Vermont: Independent U.S. Sen. Bernie Sanders said Monday he will run for re-election on an agenda that would prioritize working families. The campaign said Sanders would kick off his re-election bid with a series of rallies across Vermont next month.
In his statement, Sanders, who is among the list of possible contenders for the Democratic presidential nomination in 2020, said it has been an honor to serve Vermonters and that there is more to be done for working families across the country.
"Our struggle to create a government which represents all of us and not just the one percent " a government based on the principles of economic, social, racial and environmental justice " must continue," Sanders wrote in a statement released by the campaign.

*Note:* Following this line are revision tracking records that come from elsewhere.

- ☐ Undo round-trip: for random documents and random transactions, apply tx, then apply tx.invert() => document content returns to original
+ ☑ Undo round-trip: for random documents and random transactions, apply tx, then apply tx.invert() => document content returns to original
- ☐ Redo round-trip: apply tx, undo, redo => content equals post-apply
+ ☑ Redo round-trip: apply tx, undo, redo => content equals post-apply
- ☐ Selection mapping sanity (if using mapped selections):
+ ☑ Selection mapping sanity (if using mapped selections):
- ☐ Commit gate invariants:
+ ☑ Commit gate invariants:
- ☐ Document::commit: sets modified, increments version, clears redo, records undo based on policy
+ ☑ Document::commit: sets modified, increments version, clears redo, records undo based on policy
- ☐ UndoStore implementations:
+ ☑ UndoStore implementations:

He said that the 2018 midterm elections will be a "pivotal moment" in United States history and he plans to fight for an agenda that puts working people first. The 76-year-old Sanders was first elected to the U.S. Senate in 2006 after serving as Vermont's sole U.S. Representative for 16 years. Previously, he served as the mayor of Burlington. A political independent, Sanders has caucused with the Democrats in Congress.
Sanders is credited with starting a national movement when he challenged Hillary Clinton for the Democratic Party's presidential nomination. His campaign, where he pushed a progressive agenda and ran to the left of Clinton, ultimately garnered 43 percent of the Democratic primary vote.
Since then, he has emerged as a prominent critic of Trump administration policies. He has also encouraged the Democratic Party to field more progressive candidates.
Jose Aguayo, the treasurer of a food cooperative in Montpelier, applauds Sanders' role in engaging younger voters nationally and discussing issues important to liberal voters.
"The more he talks about these progressive ideas, the likelier they are to happen," Aguayo said.
In his announcement, Sanders outlined a number of issues he plans to push for should he win re-election, including a Medicare for all single-payer program, a $15 minimum wage and free tuition at public colleges and universities.
Several little-known candidates have come forward to run against Sanders, but he has not received a major challenger, yet. In 2012, Sanders ran as an independent but also won the Democratic primary. He won re-election that year with 71 percent of the vote.